Dataset content >>
----------------------------------------

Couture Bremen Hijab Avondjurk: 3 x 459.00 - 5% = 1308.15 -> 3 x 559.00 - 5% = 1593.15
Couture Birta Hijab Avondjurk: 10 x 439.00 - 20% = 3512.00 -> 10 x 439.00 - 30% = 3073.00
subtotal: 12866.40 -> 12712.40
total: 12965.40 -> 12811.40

----------------------------------------

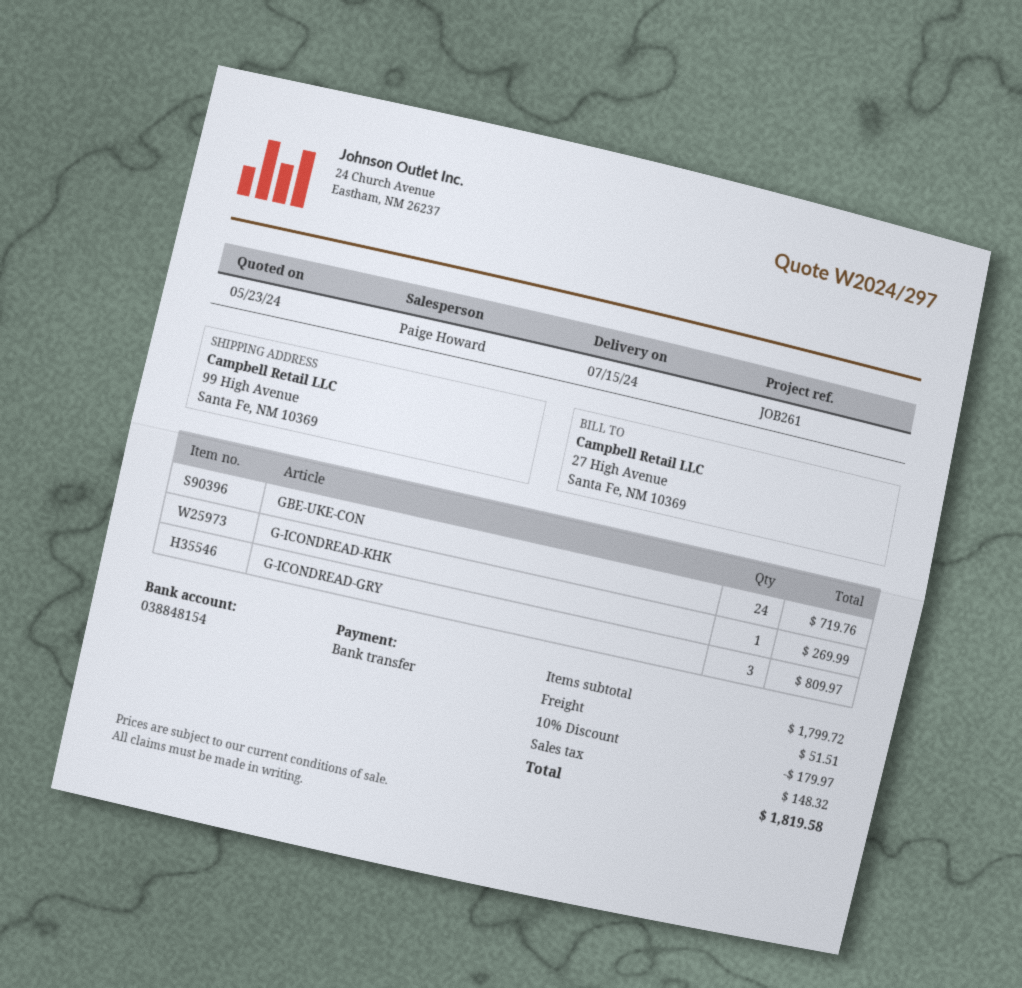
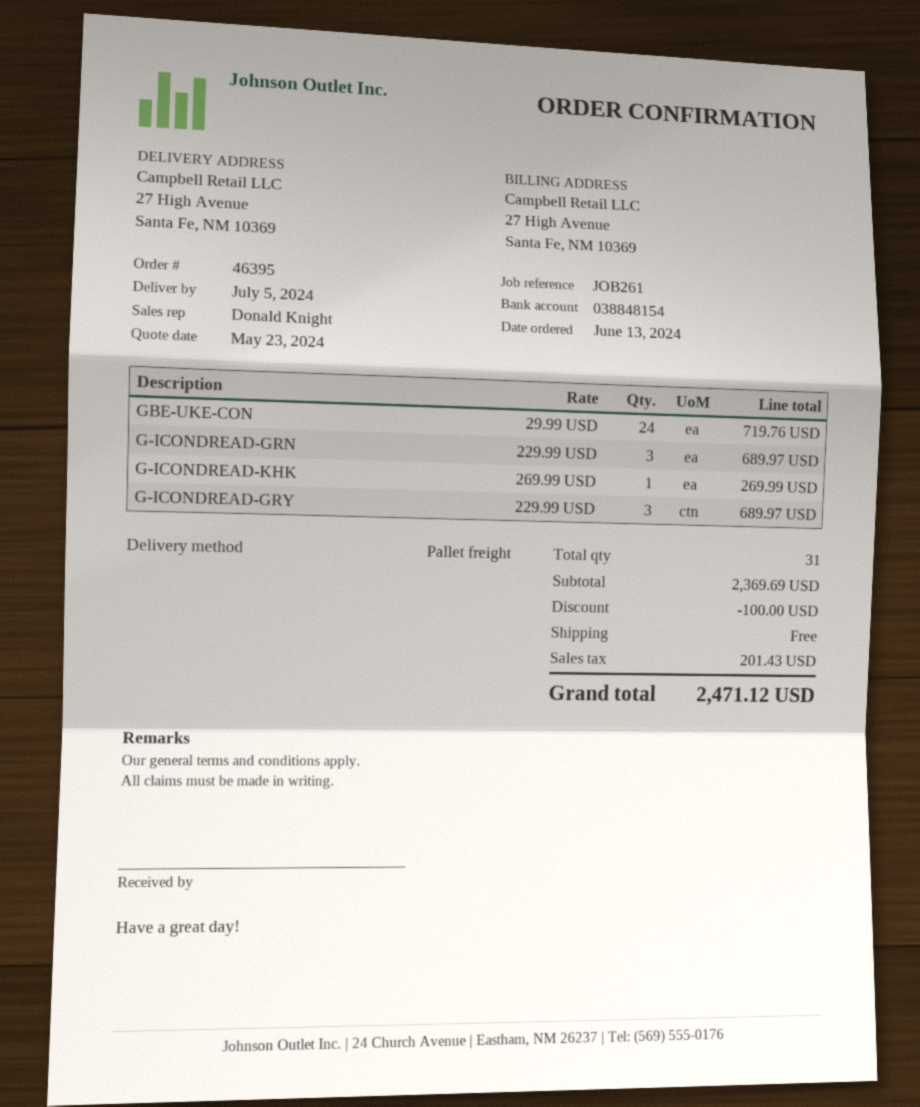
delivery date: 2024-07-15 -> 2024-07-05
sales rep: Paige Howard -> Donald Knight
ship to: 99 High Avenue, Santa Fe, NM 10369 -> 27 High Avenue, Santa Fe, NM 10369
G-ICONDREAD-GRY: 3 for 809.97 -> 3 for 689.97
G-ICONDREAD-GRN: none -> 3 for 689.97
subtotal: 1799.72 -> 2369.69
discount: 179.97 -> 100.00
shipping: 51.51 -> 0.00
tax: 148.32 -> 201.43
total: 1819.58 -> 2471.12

----------------------------------------

Problem to solve >> In the material above, transcribe exactly the lines beginning at the one with "ship to: 99" and ending at the one with "total: 1819.58 -> 2471.12", both included.

Reply to the task >>
ship to: 99 High Avenue, Santa Fe, NM 10369 -> 27 High Avenue, Santa Fe, NM 10369
G-ICONDREAD-GRY: 3 for 809.97 -> 3 for 689.97
G-ICONDREAD-GRN: none -> 3 for 689.97
subtotal: 1799.72 -> 2369.69
discount: 179.97 -> 100.00
shipping: 51.51 -> 0.00
tax: 148.32 -> 201.43
total: 1819.58 -> 2471.12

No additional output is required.